[Start of section]

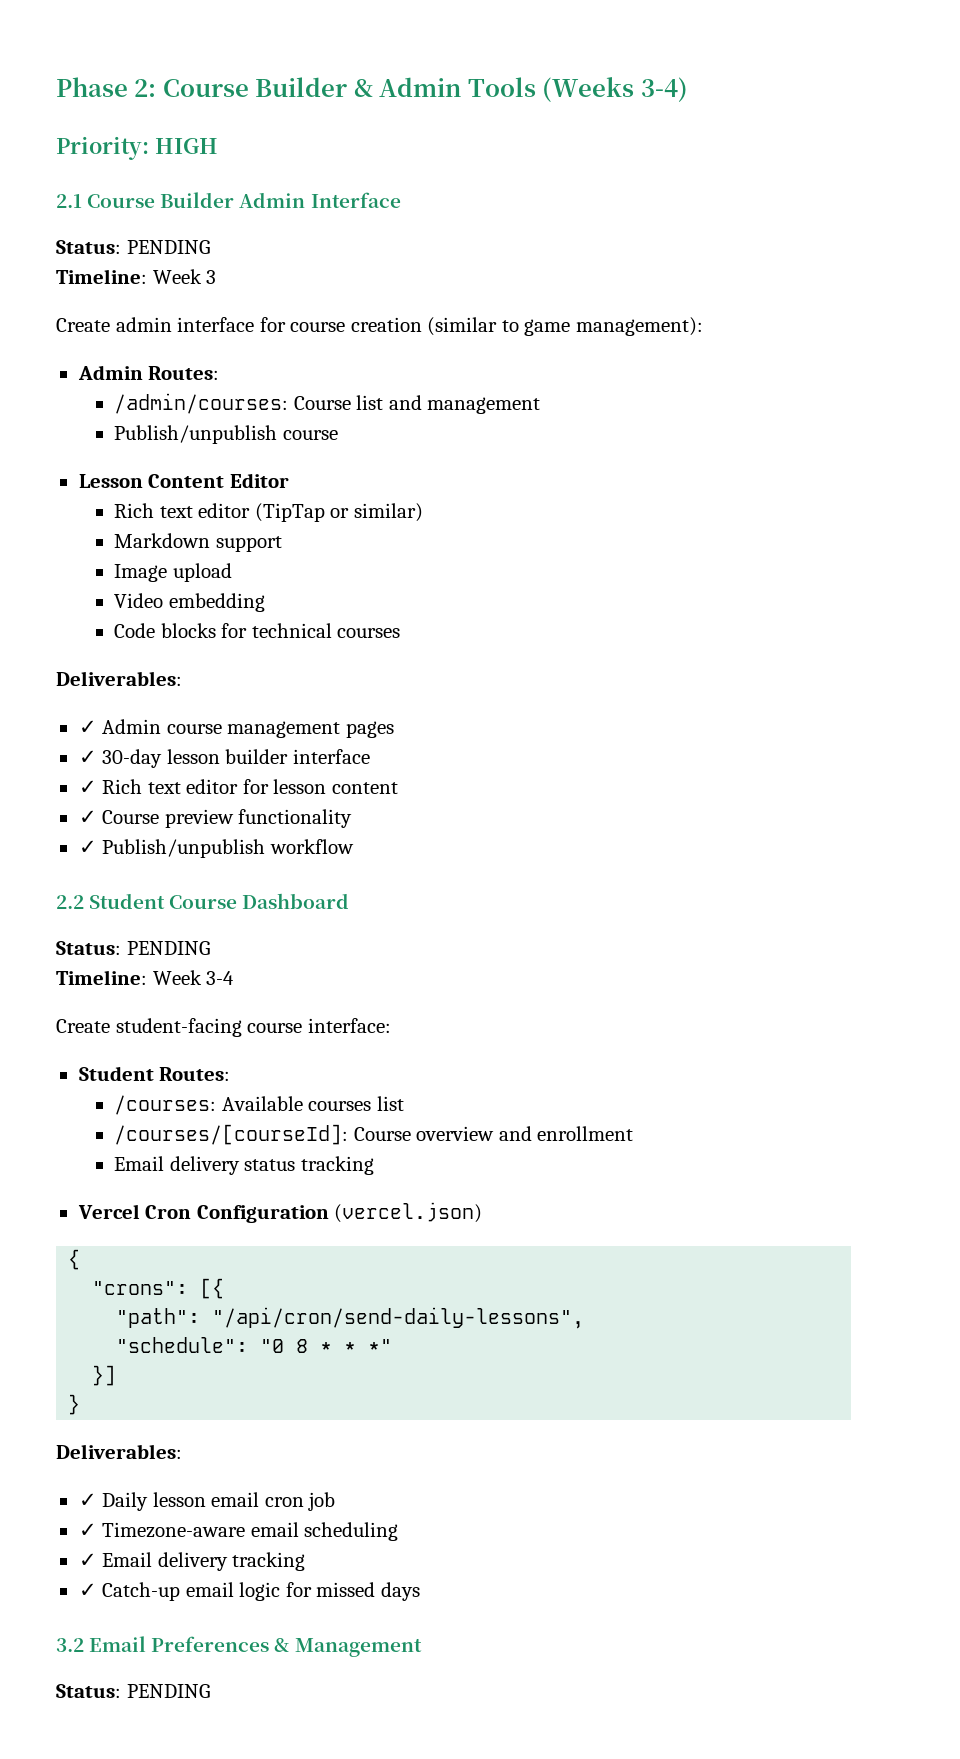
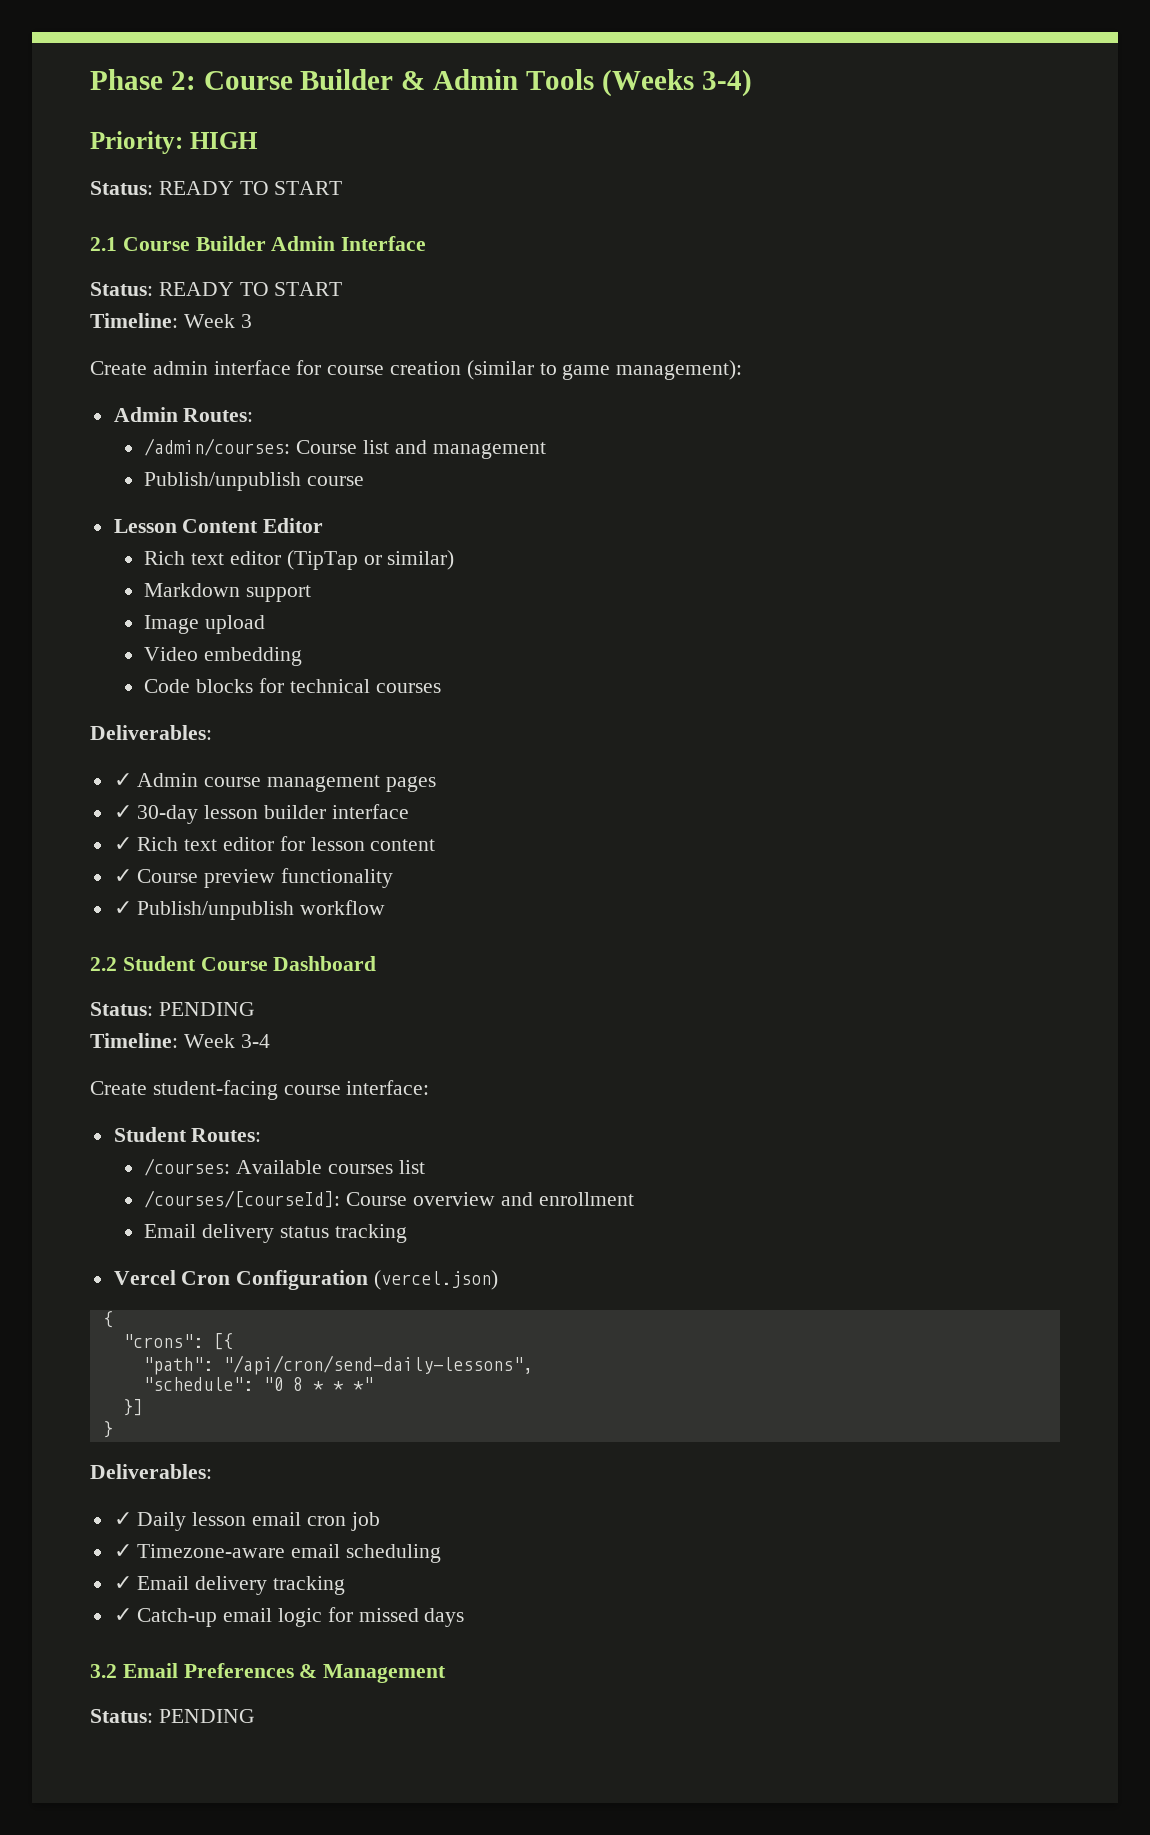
  Priority: HIGH
+ Status: READY TO START
  2.1 Course Builder Admin Interface
- Status: PENDING
+ Status: READY TO START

[End of section]

ASSIGNMENT
Output all of the data exactly. Skip the pictures.

EXERCISE ANSWER
  Priority: HIGH
+ Status: READY TO START
  2.1 Course Builder Admin Interface
- Status: PENDING
+ Status: READY TO START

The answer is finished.